-- Opening Marker --
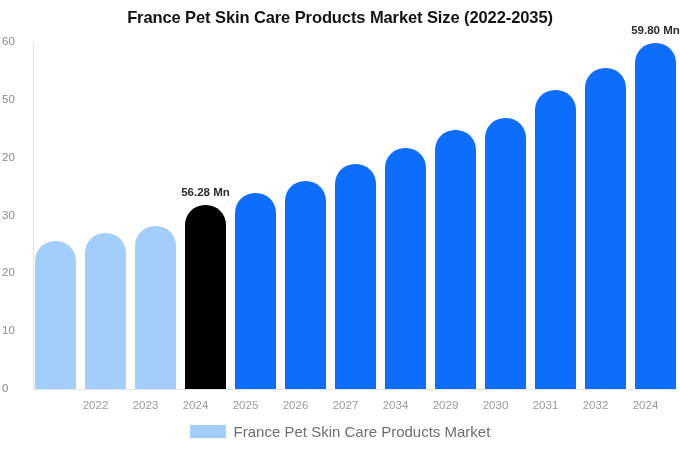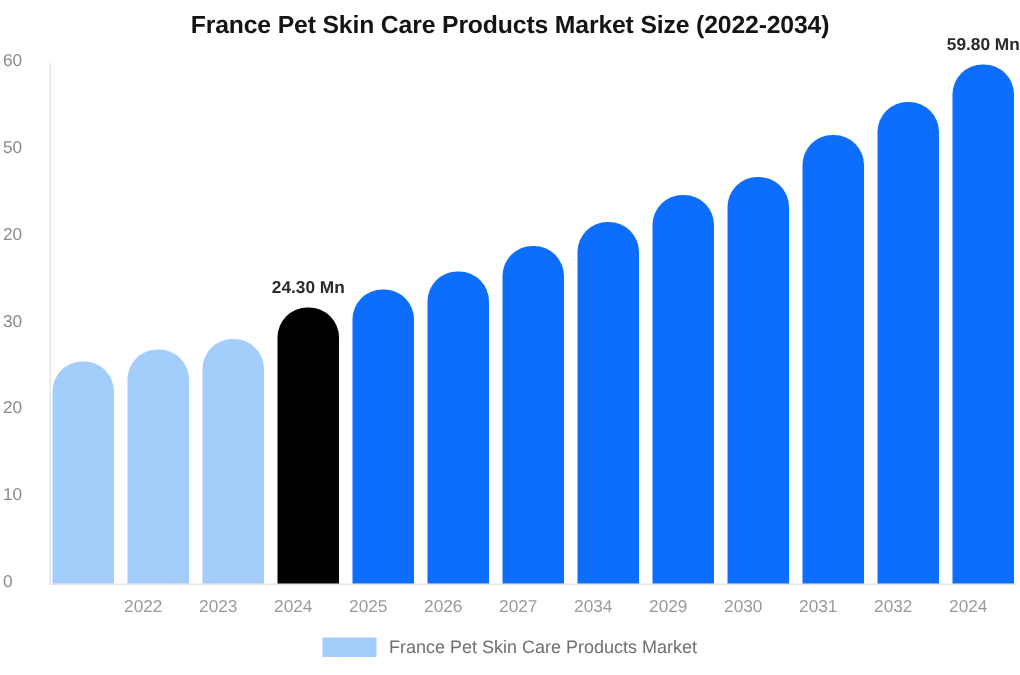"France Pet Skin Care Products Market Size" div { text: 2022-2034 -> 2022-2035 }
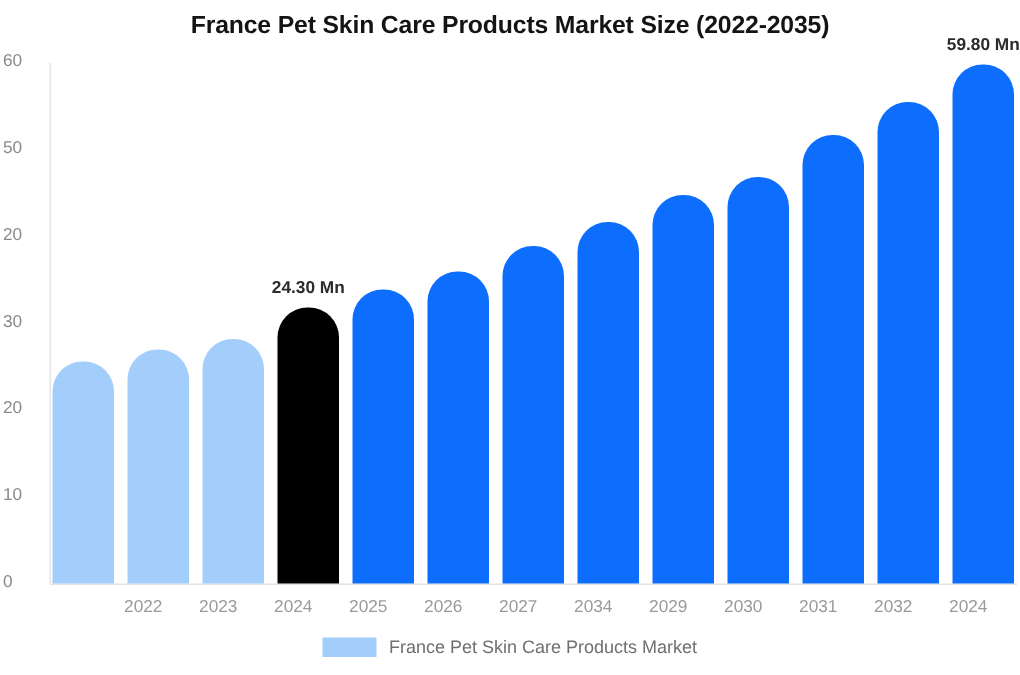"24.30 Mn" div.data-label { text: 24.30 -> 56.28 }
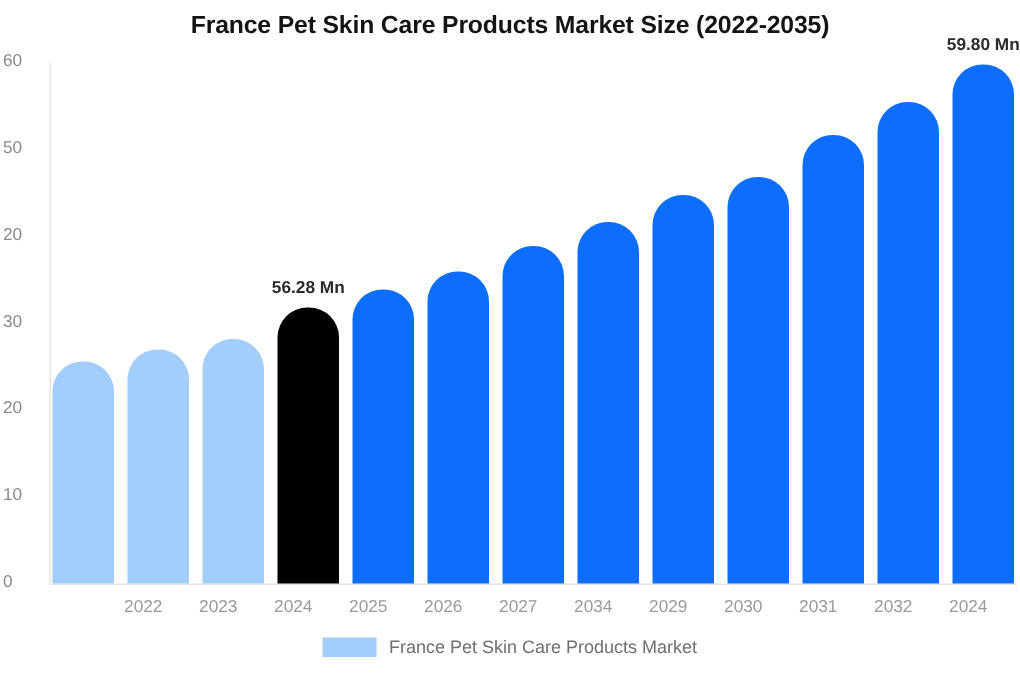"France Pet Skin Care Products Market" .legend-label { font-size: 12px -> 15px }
-- Closing Marker --
-- Opening Marker --
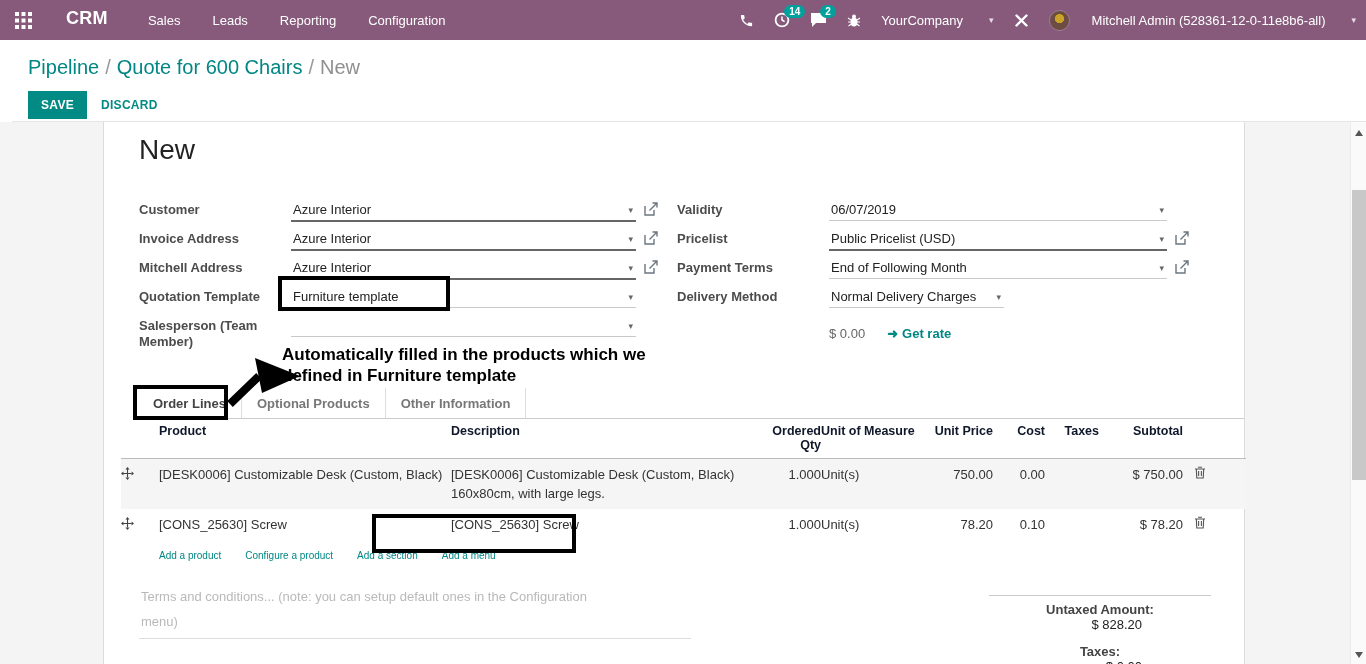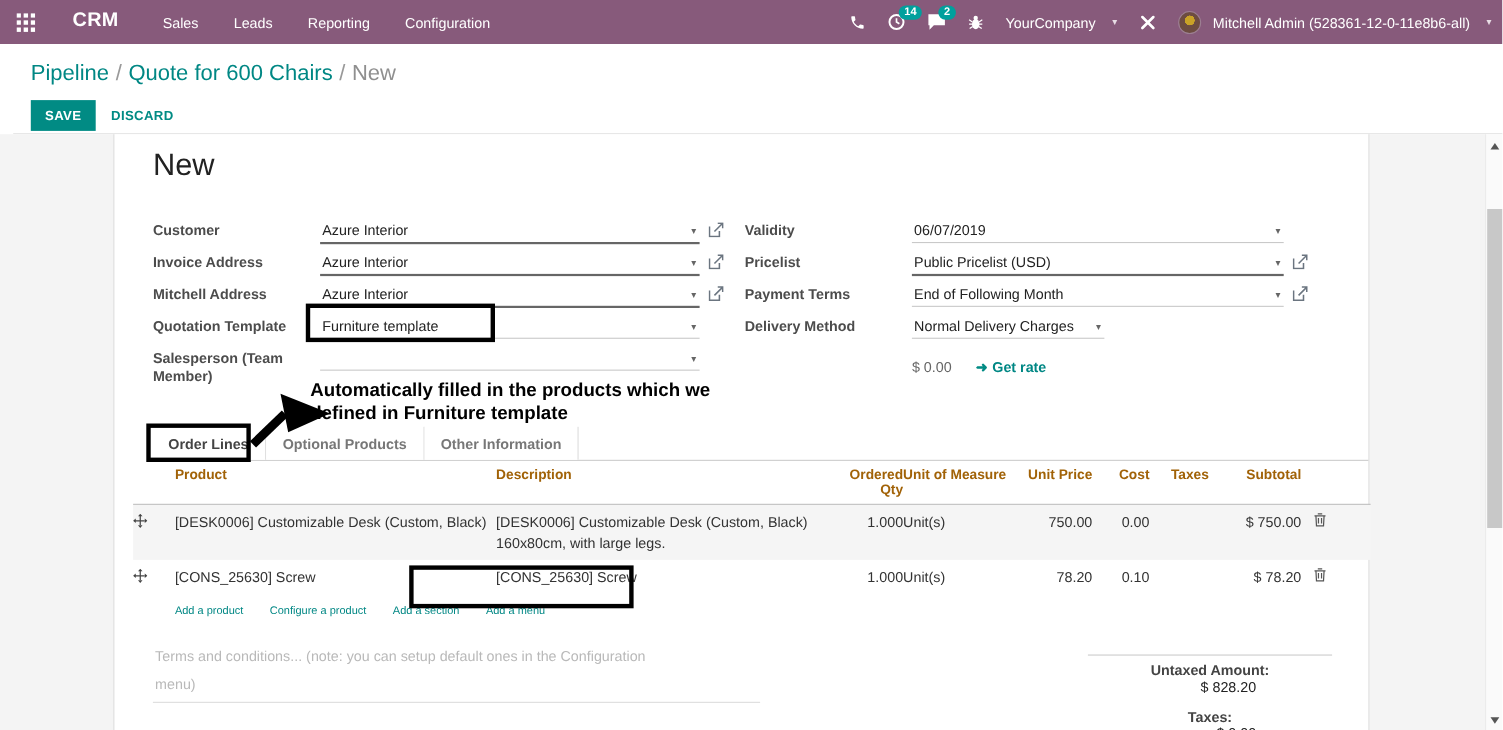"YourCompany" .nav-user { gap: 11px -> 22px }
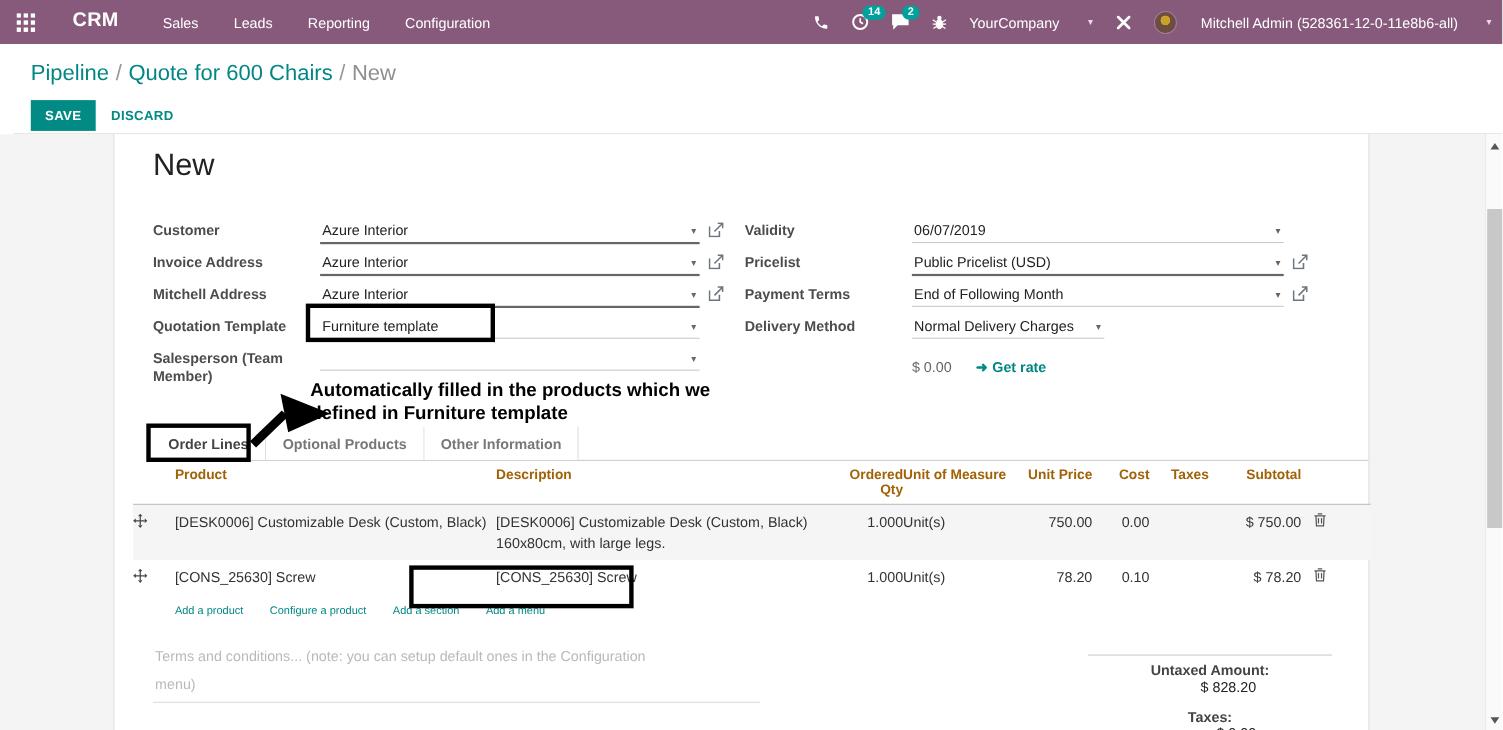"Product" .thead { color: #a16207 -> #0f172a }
-- Closing Marker --
## Instructions for the task
Above are the records; restate exactly the lines from the one containing "text: 2022-2034 ->" through the one containing "font-size: 12px ->", keeping pictures out.

## Response box
"France Pet Skin Care Products Market Size" div { text: 2022-2034 -> 2022-2035 }
"24.30 Mn" div.data-label { text: 24.30 -> 56.28 }
"France Pet Skin Care Products Market" .legend-label { font-size: 12px -> 15px }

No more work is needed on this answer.